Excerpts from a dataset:
= Beginning of Section =
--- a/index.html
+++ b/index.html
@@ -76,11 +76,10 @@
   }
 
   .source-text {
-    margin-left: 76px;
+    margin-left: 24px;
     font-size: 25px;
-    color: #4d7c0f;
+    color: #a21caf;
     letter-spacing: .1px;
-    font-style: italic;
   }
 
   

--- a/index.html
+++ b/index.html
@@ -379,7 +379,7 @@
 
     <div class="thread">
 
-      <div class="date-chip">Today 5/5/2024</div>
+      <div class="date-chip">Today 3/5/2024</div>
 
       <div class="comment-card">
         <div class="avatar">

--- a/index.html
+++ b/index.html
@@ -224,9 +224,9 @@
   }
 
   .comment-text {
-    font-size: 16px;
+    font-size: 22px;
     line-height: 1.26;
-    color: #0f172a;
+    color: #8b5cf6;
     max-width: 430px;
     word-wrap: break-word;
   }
= End of Section =
= Beginning of Section =
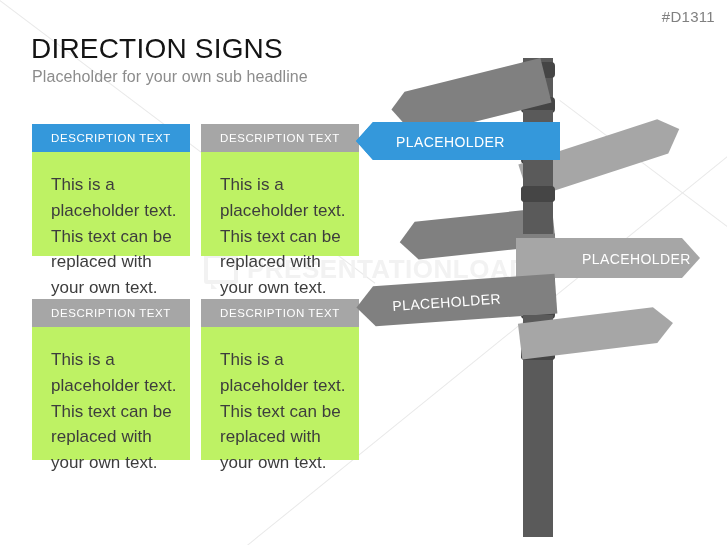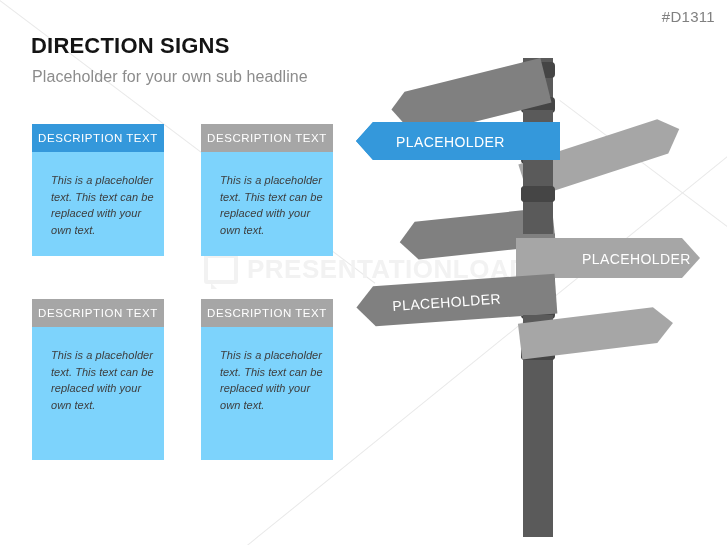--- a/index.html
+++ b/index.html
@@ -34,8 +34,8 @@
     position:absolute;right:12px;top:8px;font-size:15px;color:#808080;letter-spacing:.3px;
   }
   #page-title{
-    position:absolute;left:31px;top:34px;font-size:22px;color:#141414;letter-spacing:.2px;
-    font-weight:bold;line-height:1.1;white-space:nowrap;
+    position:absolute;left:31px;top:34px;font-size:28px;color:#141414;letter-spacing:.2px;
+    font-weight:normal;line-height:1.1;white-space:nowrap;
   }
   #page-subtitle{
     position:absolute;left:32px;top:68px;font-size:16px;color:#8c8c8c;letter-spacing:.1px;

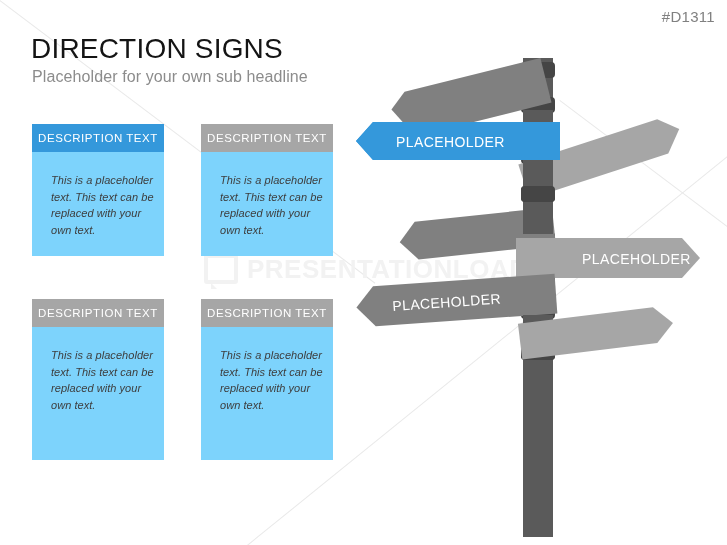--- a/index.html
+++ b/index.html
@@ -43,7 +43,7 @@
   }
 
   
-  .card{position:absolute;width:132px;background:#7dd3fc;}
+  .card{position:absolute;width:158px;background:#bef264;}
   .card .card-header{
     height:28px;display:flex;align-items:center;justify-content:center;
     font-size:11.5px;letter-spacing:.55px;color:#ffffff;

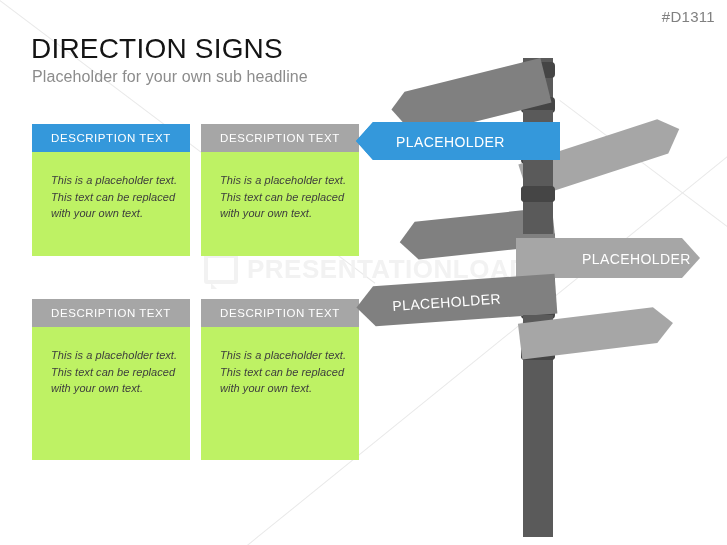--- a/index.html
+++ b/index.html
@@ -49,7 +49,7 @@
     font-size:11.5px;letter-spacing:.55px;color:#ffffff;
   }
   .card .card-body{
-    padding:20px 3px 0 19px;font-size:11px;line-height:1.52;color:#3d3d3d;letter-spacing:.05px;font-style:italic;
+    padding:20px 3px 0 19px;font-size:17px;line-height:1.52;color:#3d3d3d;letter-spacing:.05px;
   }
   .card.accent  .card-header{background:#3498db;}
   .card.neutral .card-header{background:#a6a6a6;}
= End of Section =
= Beginning of Section =
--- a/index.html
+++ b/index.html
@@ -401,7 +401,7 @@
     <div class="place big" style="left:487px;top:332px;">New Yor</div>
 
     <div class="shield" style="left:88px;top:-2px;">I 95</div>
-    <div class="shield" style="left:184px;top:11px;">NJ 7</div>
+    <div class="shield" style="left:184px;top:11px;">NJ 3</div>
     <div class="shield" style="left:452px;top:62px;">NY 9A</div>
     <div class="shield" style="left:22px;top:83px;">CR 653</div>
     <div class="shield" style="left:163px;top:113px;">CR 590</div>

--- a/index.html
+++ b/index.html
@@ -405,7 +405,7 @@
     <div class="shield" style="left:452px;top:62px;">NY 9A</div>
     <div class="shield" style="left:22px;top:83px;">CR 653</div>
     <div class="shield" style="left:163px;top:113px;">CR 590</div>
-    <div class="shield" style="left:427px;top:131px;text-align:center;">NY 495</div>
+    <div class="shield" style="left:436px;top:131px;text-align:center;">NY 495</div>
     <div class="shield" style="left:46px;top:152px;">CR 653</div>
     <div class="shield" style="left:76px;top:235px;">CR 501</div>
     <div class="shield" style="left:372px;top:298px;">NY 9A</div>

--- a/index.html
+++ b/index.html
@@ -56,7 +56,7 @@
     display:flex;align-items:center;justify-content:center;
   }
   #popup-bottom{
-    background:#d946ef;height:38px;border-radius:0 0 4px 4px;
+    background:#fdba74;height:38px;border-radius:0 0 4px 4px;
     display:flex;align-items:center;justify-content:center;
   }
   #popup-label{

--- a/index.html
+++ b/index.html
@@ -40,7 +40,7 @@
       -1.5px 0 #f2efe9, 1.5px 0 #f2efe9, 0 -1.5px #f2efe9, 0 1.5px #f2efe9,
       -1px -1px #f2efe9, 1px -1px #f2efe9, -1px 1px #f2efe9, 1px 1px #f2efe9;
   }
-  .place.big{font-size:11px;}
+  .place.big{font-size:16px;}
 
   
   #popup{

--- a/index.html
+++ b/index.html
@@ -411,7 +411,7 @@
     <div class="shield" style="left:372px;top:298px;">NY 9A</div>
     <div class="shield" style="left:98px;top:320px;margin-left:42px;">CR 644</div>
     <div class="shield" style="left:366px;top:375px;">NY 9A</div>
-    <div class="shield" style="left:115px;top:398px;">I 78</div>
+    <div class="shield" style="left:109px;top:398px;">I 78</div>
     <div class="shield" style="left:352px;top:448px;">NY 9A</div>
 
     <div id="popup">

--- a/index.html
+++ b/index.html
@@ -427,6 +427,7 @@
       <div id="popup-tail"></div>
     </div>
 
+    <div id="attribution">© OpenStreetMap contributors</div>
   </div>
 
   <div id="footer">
= End of Section =
WHAT TO DO:
Your answer should consist of all lines above that include the string "padding".

ANSWER SECTION:
-    padding:20px 3px 0 19px;font-size:11px;line-height:1.52;color:#3d3d3d;letter-spacing:.05px;font-style:italic;
+    padding:20px 3px 0 19px;font-size:17px;line-height:1.52;color:#3d3d3d;letter-spacing:.05px;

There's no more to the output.